MAPK phosphatases are only found in eukaryotes and negatively regulate MAP kinases to act as negative feedback. MKPs are also known as dual-specificity phosphatases (DUSPs) because they deactivate MAPK by dephosphorylating the Threonine and the Tyrosine residues residing in MAPKs activation site. MKPs have a catalytic region at their C-terminus and a regulatory region at their N-terminus. The position where the MAPK binds to MKP is found near the N-terminus of MKP. The binding is due to the electrostatic interactions of the positively charged residues on the MKP binding portion with the negatively charged residues on the MAPK binding site.

== Classification ==

There are 10 main MKPs that can be further broken down into three sub-classes which are representative of either their genomic structure or the type of substrate (MAPK) they bind to. These include DUSP1, DUSP2, DUSP4 and DUSP5 that belong to subgroup 1. DUSP6, DUSP7, DUSP9 and DUSP10 belong to subgroup 2. DUSP8 and DUSP16 belong to subgroup 3, these subgroups are based on the genomic structure of the MKPs. The newest MKP-8 brings the total MKPs to 11, MKP-8 plays a role in inhibiting p38 kinase.

Dual specificity phosphatases (DUSPs) also belong to the family of protein tyrosine phosphatases. MKPs are grouped into type I, II and III; in which type I MKPs are located in the nuclear region, type II are located in the cytoplasmic region and type III are located in both the nuclear and cytoplasmic region. The different locations of these three types of MKPs allow for them to cause different types of signaling. For example, MKP-1 (a type I MKP) controls gene expression by inactivating the subcellular group of MAPKs. Note that without the LXXLL motif (GFP-MKP-1_{47-367}) the MKP-1 cannot localize inside the nucleus and it comes before the CH2A domain. The newest MKP, MKP-8, belongs to group I because it is located in the nuclear region of the cell A recent study shows that histone deacetylase isoforms (HDAC1, -2, and -3) deacetylate MKP-1 and that this post-translational modification increases MAPK signaling and innate immune signaling.
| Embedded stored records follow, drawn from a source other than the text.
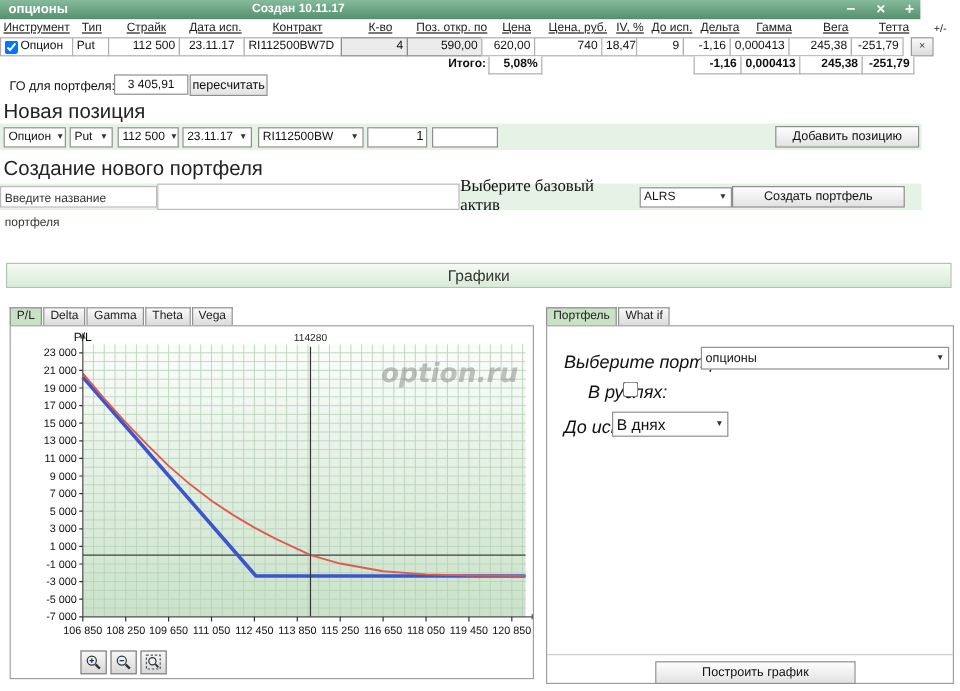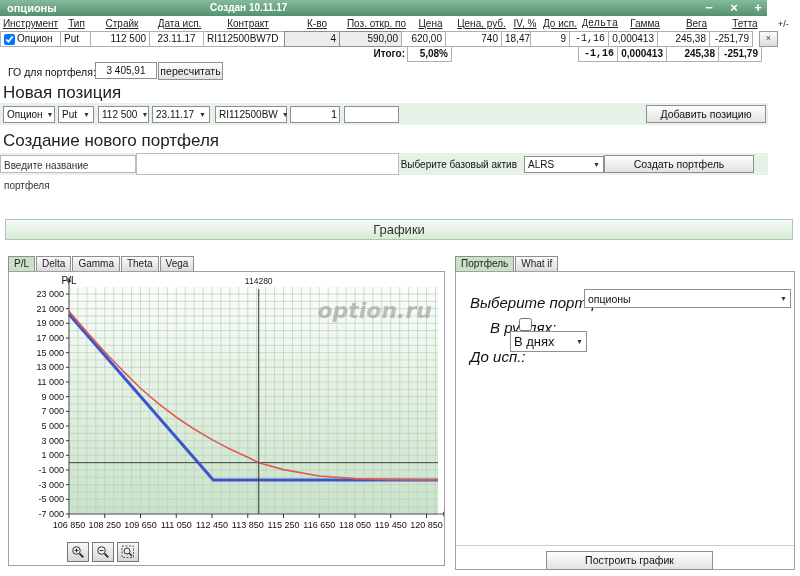"Дельта" .c11 { font-family: Liberation Mono, monospace -> none }
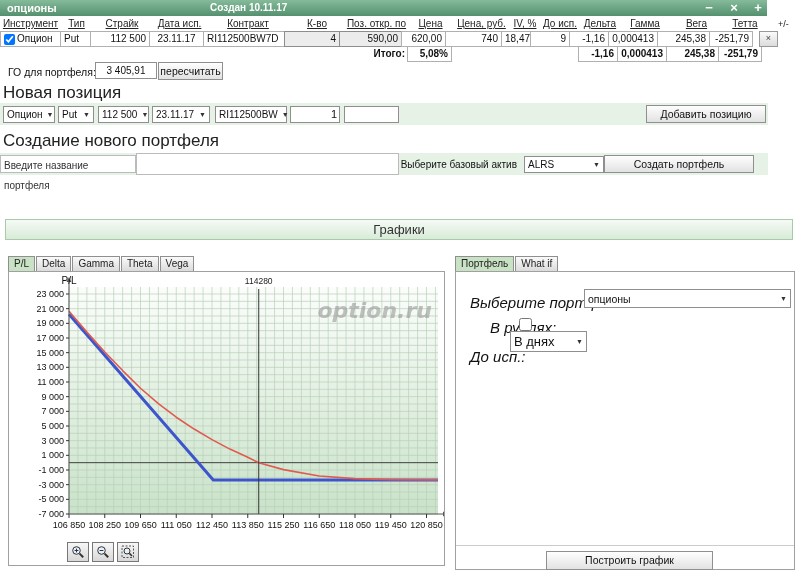"RI112500BW" div.sel { width: 72px -> 88px }
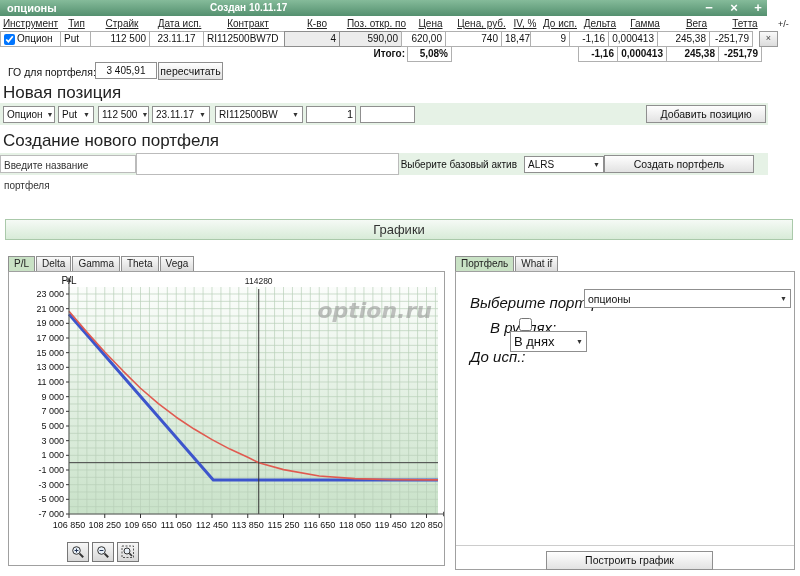"Выберите базовый актив" span { font-family: none -> Liberation Serif, serif; font-size: 10px -> 14px }
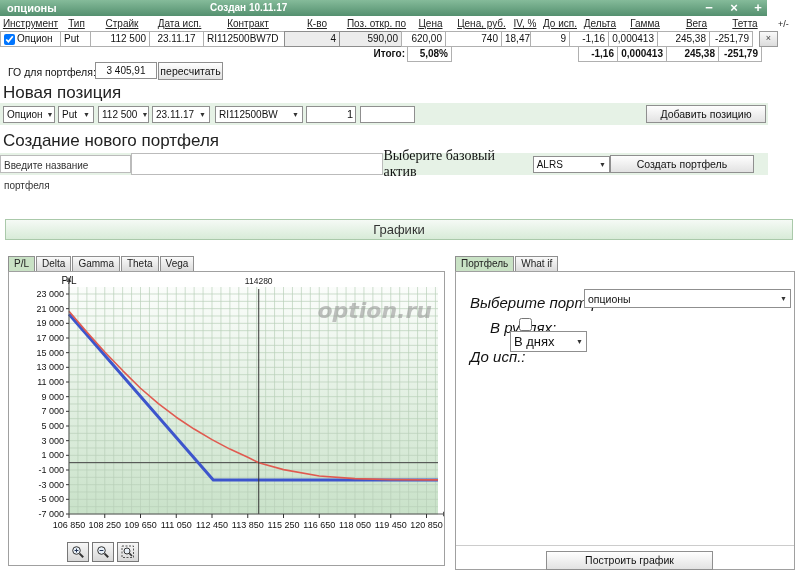"В днях" div.sel { top: 59px -> 71px; width: 77px -> 97px }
Although the N-terminal region is the quite distinct between each MKP, they all normally contain CH2 domains. In MKP-1, MAPK binds to the active site that is between the CH2A and CHB domains located in the N-terminal.

An example of a type II MKP is MKP-3 which, regulates the activity of ERK2 by deposphorylating it and holding it in the cytoplasmic region. MKP-3 also binds to ERK2 regardless of whether it is phosphorylated or not. MKP-4 is another MKP that belongs to Type I and, is distinct from other MKPs in this subgroup because it is only found in placenta, kidney and embryonic liver cells. MKP-5 is a type III MKP that binds specifically to p38 and SPK/JNK and is found both in the cytoplasmic and nuclear regions of a cell. MKP-5 is only located in the heart, lung, liver, kidney and skeletal muscle cells.
There are also MKPs that belong to a group called Atypical MKPs. For example, Vaccina H1-related (VHR) is an atypical MKP because it only has the DUSP region. VHR is only found in lymphoid and hematopoietic cells, and it inactivates the ERK1/2 and JNKs in T-cell receptors. VHR also induces cell cycle arrest.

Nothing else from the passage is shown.